[DATA RECORDS Boundary: Start]
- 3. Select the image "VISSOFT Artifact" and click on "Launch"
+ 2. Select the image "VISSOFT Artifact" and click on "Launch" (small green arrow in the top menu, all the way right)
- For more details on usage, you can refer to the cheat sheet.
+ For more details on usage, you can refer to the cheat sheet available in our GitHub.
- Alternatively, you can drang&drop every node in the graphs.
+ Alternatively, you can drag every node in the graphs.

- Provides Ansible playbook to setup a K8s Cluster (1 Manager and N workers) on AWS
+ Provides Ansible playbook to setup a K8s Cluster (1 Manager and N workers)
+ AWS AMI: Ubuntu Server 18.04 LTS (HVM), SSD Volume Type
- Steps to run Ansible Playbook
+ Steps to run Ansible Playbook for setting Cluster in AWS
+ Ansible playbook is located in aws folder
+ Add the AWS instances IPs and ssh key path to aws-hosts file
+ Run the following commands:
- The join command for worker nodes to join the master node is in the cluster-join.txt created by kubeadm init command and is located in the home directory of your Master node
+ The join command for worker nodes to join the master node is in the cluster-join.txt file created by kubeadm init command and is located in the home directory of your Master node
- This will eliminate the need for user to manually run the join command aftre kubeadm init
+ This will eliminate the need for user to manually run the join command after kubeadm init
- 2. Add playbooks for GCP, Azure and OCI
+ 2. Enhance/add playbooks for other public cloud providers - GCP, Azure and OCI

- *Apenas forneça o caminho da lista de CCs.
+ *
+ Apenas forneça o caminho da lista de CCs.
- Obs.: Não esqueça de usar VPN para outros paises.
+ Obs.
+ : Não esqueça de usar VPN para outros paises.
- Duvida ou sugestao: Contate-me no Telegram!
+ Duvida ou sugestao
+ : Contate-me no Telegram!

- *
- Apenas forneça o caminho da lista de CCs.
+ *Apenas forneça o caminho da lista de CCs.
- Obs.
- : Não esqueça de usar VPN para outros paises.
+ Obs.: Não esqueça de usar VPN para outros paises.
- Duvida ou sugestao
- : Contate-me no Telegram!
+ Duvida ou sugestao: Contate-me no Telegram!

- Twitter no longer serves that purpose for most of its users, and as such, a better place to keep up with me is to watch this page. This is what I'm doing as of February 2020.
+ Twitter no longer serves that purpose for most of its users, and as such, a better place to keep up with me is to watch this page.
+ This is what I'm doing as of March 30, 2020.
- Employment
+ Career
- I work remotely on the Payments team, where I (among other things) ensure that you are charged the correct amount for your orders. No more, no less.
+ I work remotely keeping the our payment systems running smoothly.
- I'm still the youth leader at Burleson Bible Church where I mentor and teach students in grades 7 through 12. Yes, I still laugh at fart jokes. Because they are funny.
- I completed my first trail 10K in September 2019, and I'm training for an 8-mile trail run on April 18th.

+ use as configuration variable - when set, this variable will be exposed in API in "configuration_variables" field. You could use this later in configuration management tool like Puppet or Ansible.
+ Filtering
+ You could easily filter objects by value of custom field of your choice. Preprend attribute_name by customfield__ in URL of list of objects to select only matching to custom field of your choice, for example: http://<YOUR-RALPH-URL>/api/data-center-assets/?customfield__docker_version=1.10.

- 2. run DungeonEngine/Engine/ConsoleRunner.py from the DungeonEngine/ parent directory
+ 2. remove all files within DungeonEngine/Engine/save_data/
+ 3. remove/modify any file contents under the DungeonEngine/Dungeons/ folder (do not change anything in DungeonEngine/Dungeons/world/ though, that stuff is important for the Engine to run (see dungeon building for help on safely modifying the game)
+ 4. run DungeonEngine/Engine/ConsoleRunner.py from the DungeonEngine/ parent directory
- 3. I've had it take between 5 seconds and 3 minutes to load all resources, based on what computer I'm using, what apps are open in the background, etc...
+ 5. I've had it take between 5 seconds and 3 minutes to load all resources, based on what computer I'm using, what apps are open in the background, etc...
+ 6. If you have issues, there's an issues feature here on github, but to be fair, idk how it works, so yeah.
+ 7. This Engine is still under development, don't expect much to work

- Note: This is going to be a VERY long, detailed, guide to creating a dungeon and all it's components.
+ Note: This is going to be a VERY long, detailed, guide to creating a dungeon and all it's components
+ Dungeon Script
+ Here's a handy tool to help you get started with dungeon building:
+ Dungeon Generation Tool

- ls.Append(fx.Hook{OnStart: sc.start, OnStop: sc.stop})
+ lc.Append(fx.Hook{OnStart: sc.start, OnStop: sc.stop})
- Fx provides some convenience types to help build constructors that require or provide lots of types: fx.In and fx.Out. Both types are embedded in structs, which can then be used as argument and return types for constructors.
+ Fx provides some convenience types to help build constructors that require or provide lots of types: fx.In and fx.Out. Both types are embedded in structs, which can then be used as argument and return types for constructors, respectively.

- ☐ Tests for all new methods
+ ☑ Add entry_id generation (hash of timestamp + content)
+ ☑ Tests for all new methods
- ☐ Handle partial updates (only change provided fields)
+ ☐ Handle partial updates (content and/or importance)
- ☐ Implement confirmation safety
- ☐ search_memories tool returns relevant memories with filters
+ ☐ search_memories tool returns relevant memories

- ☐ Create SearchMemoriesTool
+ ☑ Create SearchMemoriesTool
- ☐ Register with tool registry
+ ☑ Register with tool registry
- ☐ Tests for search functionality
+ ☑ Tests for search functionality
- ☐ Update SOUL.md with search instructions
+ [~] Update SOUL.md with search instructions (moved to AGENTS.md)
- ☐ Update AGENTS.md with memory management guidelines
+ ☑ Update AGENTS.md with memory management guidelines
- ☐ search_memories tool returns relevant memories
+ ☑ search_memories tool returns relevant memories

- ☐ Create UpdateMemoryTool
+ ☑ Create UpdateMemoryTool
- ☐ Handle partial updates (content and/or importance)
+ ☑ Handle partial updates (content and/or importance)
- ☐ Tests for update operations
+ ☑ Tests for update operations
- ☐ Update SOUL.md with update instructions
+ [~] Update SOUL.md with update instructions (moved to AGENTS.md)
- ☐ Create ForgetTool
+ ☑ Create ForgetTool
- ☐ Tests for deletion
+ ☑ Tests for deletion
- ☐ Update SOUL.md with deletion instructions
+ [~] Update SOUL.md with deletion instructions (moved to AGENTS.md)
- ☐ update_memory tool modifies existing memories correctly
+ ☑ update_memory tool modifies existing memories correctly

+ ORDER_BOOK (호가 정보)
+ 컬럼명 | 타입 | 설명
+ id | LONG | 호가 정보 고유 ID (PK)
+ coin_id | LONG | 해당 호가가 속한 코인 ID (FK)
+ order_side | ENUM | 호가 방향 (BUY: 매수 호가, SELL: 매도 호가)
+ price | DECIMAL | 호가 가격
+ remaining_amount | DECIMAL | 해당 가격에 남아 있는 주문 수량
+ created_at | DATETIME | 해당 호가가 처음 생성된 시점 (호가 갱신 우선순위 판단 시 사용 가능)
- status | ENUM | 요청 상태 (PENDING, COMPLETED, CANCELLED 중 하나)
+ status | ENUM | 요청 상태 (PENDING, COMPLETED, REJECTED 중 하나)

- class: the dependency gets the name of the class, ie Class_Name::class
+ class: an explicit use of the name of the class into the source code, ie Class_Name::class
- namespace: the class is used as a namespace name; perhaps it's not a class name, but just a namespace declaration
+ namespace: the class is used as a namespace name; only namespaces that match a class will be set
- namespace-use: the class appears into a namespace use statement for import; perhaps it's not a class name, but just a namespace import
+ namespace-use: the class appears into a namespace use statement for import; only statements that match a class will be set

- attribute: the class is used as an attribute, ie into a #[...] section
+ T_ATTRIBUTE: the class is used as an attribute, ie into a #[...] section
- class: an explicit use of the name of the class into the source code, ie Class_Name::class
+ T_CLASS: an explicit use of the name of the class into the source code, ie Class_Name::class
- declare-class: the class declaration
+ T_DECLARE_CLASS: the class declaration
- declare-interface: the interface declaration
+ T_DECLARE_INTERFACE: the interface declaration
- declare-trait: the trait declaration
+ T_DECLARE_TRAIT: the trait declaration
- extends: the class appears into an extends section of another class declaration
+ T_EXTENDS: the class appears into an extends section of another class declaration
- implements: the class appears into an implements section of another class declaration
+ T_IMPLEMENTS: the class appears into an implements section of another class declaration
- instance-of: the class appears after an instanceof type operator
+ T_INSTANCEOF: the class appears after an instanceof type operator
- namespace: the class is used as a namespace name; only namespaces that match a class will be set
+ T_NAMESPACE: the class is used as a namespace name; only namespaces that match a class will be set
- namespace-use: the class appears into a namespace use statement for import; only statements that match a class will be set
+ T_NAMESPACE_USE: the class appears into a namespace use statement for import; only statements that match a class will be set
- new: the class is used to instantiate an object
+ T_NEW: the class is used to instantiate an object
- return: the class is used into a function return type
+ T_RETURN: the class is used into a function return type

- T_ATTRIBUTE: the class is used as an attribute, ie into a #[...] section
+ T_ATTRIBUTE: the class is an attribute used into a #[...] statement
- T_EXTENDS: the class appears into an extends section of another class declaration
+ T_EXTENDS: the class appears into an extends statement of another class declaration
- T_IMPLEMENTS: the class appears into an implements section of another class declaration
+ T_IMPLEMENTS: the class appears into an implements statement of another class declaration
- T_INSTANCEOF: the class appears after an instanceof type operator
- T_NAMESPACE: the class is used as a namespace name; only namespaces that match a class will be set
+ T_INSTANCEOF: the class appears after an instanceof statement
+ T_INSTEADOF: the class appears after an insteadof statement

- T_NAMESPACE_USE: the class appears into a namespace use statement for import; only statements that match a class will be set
[DATA RECORDS Boundary: End]
HOW TO COMPLETE THIS TASK
Your task is to show every line of the listing above containing "OnStop".

TASK SOLUTION
- ls.Append(fx.Hook{OnStart: sc.start, OnStop: sc.stop})
+ lc.Append(fx.Hook{OnStart: sc.start, OnStop: sc.stop})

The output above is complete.